#### Your goal:
Everything from the line containing "[327,112,429,129] talking Python" to the last line of the records must be returned verbatim; nothing else belongs in the output.
====
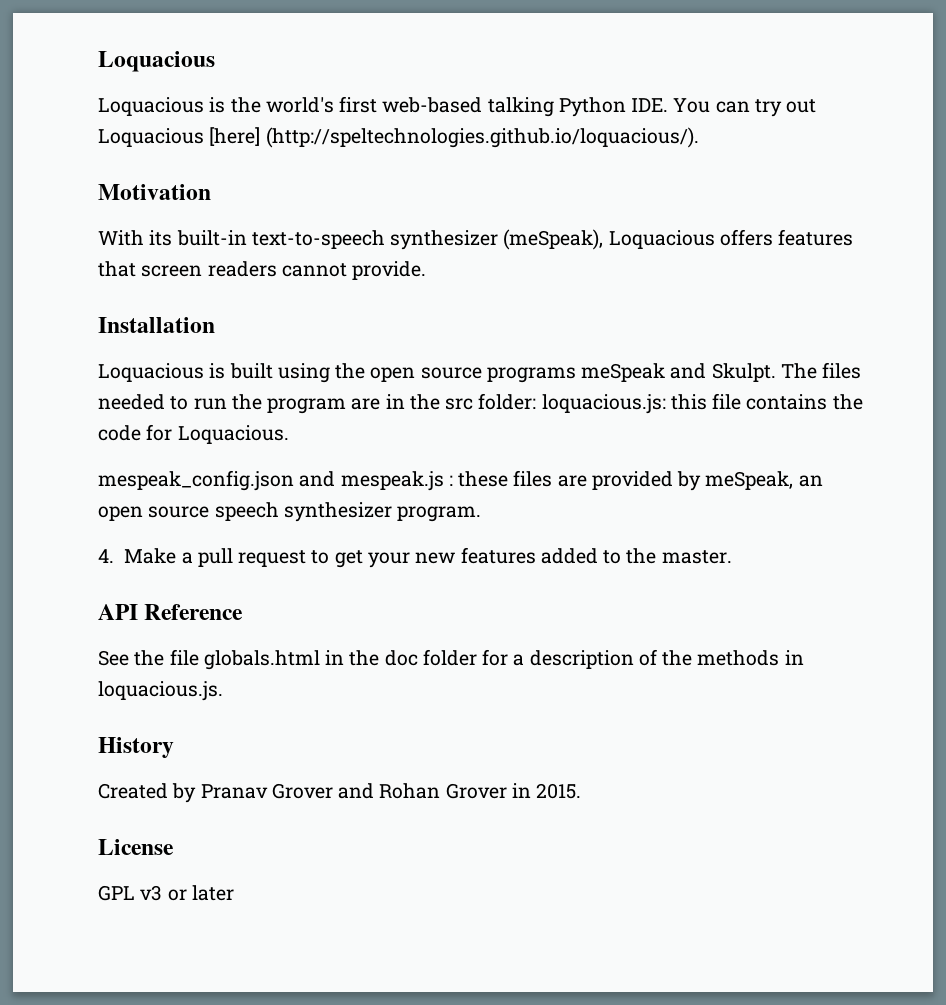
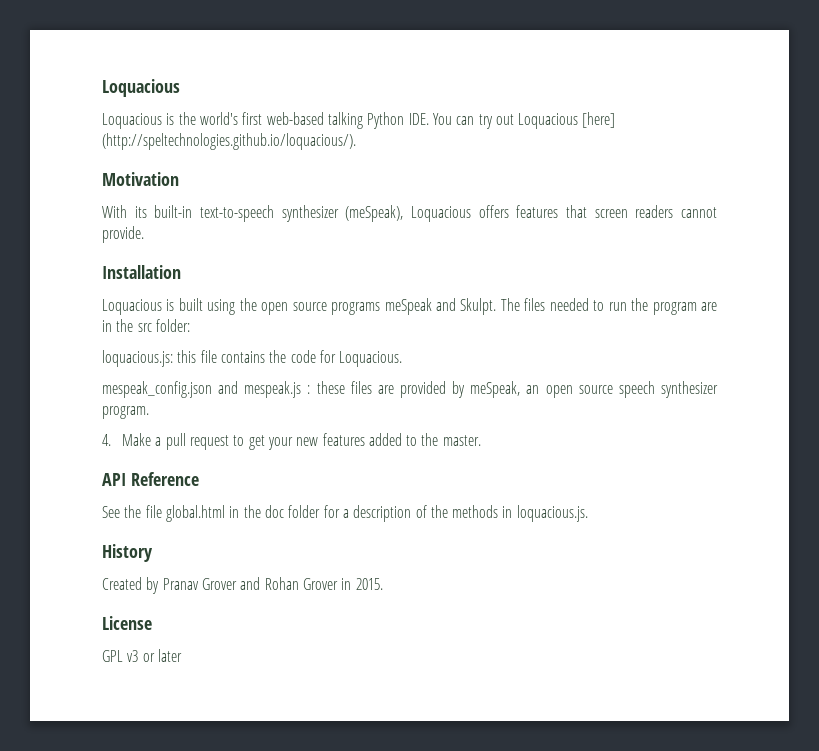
(537, 401) none -> (190, 325) //
[203,650,320,670] globals.html -> [165,505,225,522] global.html

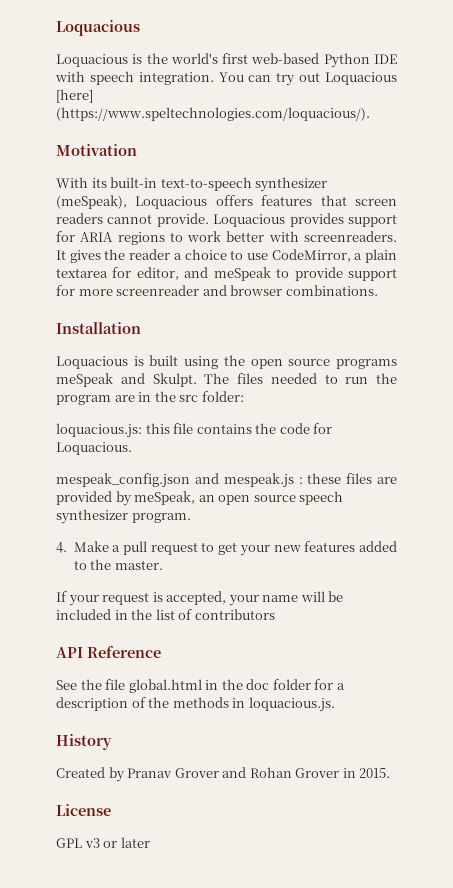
[327,112,429,129] talking Python IDE. -> [323,53,397,68] [55,71,214,85] Python IDE with speech integration.
[102,133,356,150] (http://speltechnologies.github.io/loquacious/). -> [56,107,370,121] (https://www.speltechnologies.com/loquacious/).
(144, 234) none -> [213,213,397,227] [56,231,397,245] [56,249,397,263] [56,267,397,281] [56,285,378,296] Loquacious provides support for ARIA regions to work better with screenreaders. It gives the reader a choice to use CodeMirror, a plain textarea for editor, and meSpeak to provide support for more screenreader and browser combinations.
(481, 440) none -> [56,591,344,606] [56,609,275,620] // If your request is accepted, your name will be included in the list of contributors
====
#### Solution below:
[327,112,429,129] talking Python IDE. -> [323,53,397,68] [55,71,214,85] Python IDE with speech integration.
[102,133,356,150] (http://speltechnologies.github.io/loquacious/). -> [56,107,370,121] (https://www.speltechnologies.com/loquacious/).
(144, 234) none -> [213,213,397,227] [56,231,397,245] [56,249,397,263] [56,267,397,281] [56,285,378,296] Loquacious provides support for ARIA regions to work better with screenreaders. It gives the reader a choice to use CodeMirror, a plain textarea for editor, and meSpeak to provide support for more screenreader and browser combinations.
(481, 440) none -> [56,591,344,606] [56,609,275,620] // If your request is accepted, your name will be included in the list of contributors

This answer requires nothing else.